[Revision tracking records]
------------------------------------------------
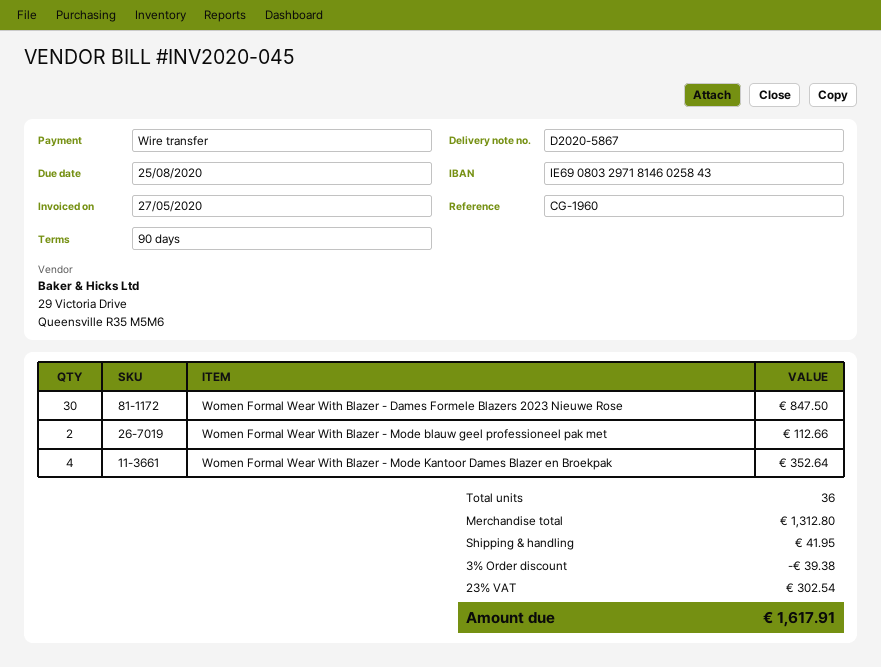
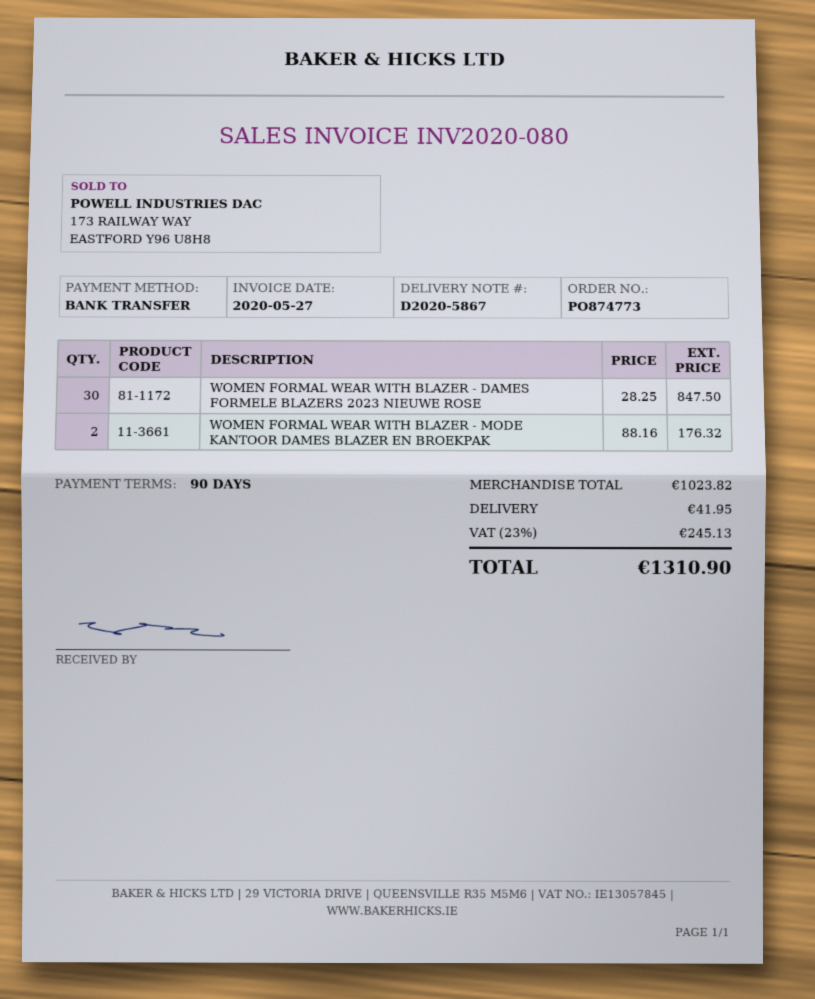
invoice number: INV2020-045 -> INV2020-080
Women Formal Wear With Blazer - Mode blauw geel professioneel pak met: 2 for 112.66 -> none
Women Formal Wear With Blazer - Mode Kantoor Dames Blazer en Broekpak: 4 for 352.64 -> 2 for 176.32
subtotal: 1312.80 -> 1023.82
discount: 3% = 39.38 -> none
tax: 23% = 302.54 -> 23% = 245.13
total: 1617.91 -> 1310.90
------------------------------------------------
- Task statement -
I'd like every record transcribed exactly, with no pictures carried over.

- Result -
invoice number: INV2020-045 -> INV2020-080
Women Formal Wear With Blazer - Mode blauw geel professioneel pak met: 2 for 112.66 -> none
Women Formal Wear With Blazer - Mode Kantoor Dames Blazer en Broekpak: 4 for 352.64 -> 2 for 176.32
subtotal: 1312.80 -> 1023.82
discount: 3% = 39.38 -> none
tax: 23% = 302.54 -> 23% = 245.13
total: 1617.91 -> 1310.90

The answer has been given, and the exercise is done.